- Nickname: DPL
- Status: Active
- Venue: Greenway Court Theatre ORA Urban Cafe
- Location: Los Angeles
- Country: United States
- Inaugurated: 1998
- Founders: Dante Basco Ron "Shihan" VanClief Devan "Poetri" Smith "Brutha" Gimmel Hooper
- Activity: Poetry slam
- Website: dapoetrylounge.com

= Da Poetry Lounge =

Los Angeles arts venue

Da Poetry Lounge is the largest weekly open mic performance space for poetry in the U.S. It is located in Los Angeles at the Greenway Court Theatre.

== History ==
Da Poetry Lounge was founded in 1998 as "Dante's Poetry Lounge" by poets Dante Basco, Ron "Shihan" VanClief, Devan "Poetri" Smith and "Brutha" Gimmel Hooper. Da Poetry Lounge was originally hosted in Basco’s living room for three years before expanding to the Greenway Court Theatre.
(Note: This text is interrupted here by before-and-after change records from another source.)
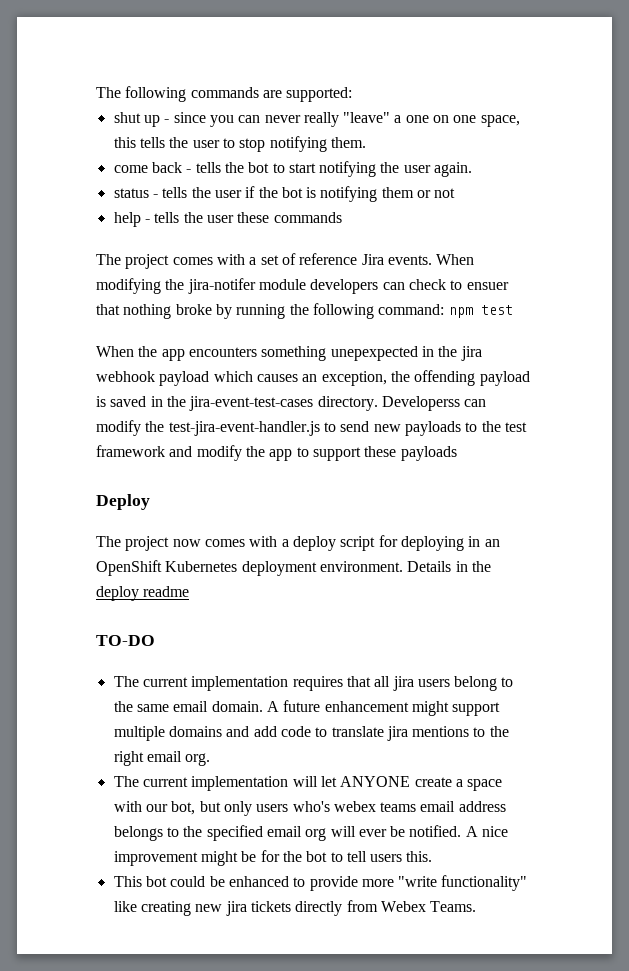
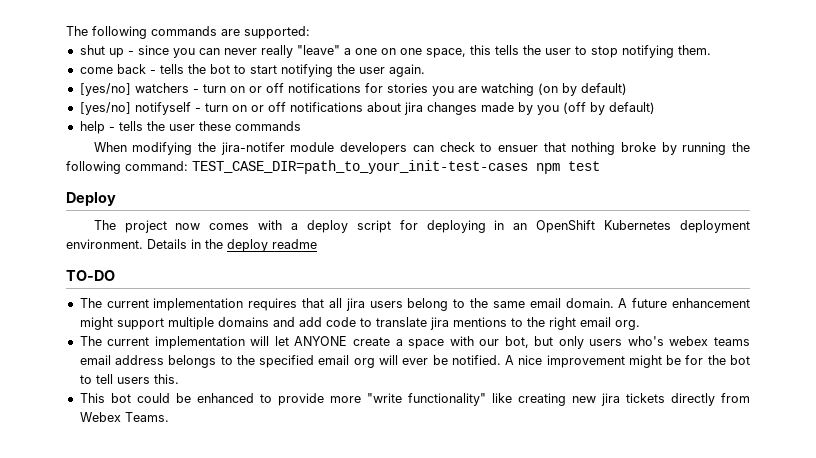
- status - tells the user if the bot is notifying them or not
+ [yes/no] watchers - turn on or off notifications for stories you are watching (on by default)
+ [yes/no] notifyself - turn on or off notifications about jira changes made by you (off by default)
- The project comes with a set of reference Jira events. When modifying the jira-notifer module developers can check to ensuer that nothing broke by running the following command: npm test
+ When modifying the jira-notifer module developers can check to ensuer that nothing broke by running the following command: TEST_CASE_DIR=path_to_your_init-test-cases npm test
- When the app encounters something unepexpected in the jira webhook payload which causes an exception, the offending payload is saved in the jira-event-test-cases directory. Developerss can modify the test-jira-event-handler.js to send new payloads to the test framework and modify the app to support these payloads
The DPL has a slam poetry team that performs in national poetry competitions. Performers have to show up to the Tuesday night readings early to sign up to perform. The artists then perform on a first-come-first-served basis.

Da Poetry Lounge inspired “Def Poetry Jam” on HBO and on Broadway.
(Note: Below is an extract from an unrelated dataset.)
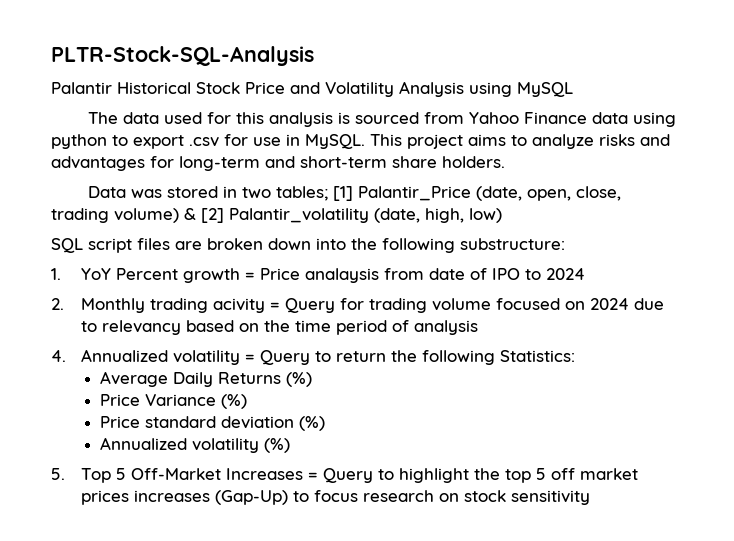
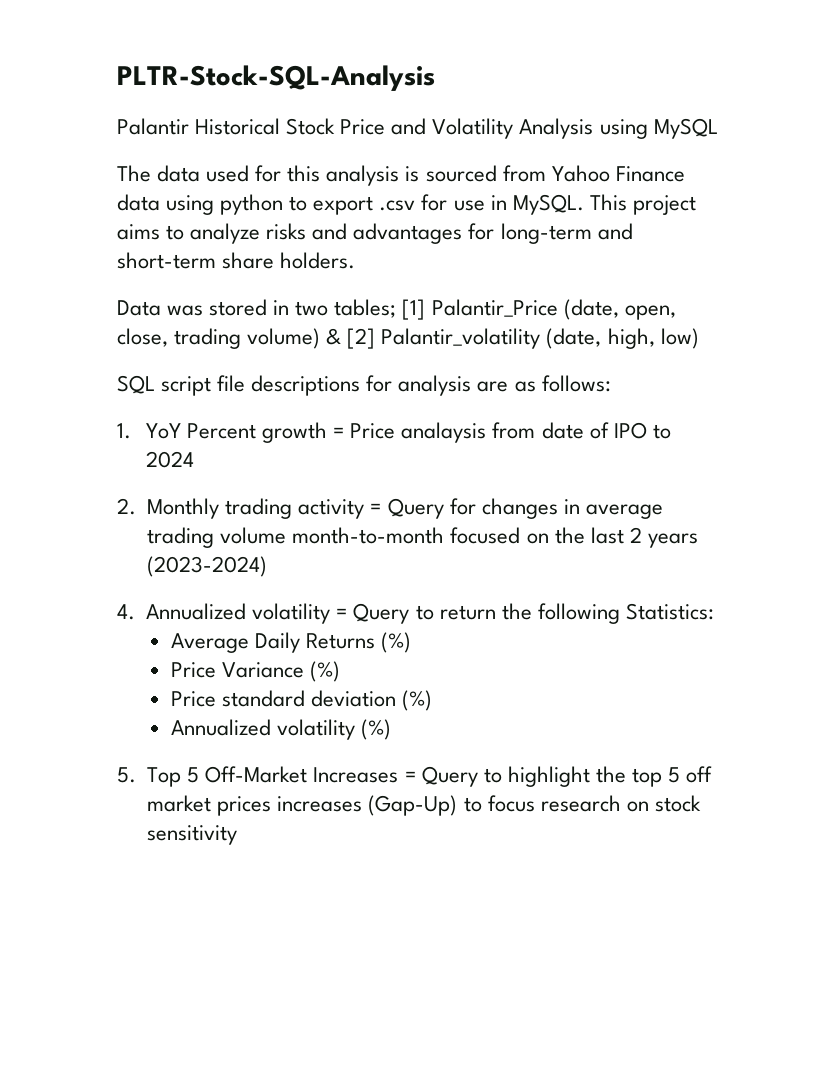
- SQL script files are broken down into the following substructure:
+ SQL script file descriptions for analysis are as follows:
- 2. Monthly trading acivity = Query for trading volume focused on 2024 due to relevancy based on the time period of analysis
+ 2. Monthly trading activity = Query for changes in average trading volume month-to-month focused on the last 2 years (2023-2024)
In 2010, Javon Johnson published “Manning Up: Race, Gender, and Sexuality in Los Angeles' Slam and Spoken Word Poetry Communities”, an essay addressing the prevalence of sexism at Da Poetry Lounge.

In 2018, Da Poetry Lounge was hosted by Edwin Bodney.

From March 2020 to November 2021, DPL held their events virtually in order to keep workers, performances, and audience members safe during the COVID-19 pandemic.

On December 30, 2022, Tonya Ingram, a poet who frequented Da Poetry Lounge and performed on DPL’s 2015 team at the National Poetry Slam, died from kidney failure.

== Notable performers ==
Da Poetry Lounge has featured performances from Yesika Salgado, Walela Nehanda, Elizabeth Acevedo, Alyesha Wise, Tonya Ingram, Olivia Gatwood, Rudy Francisco, Kevin Coval, Dante Basco, and Javon Johnson.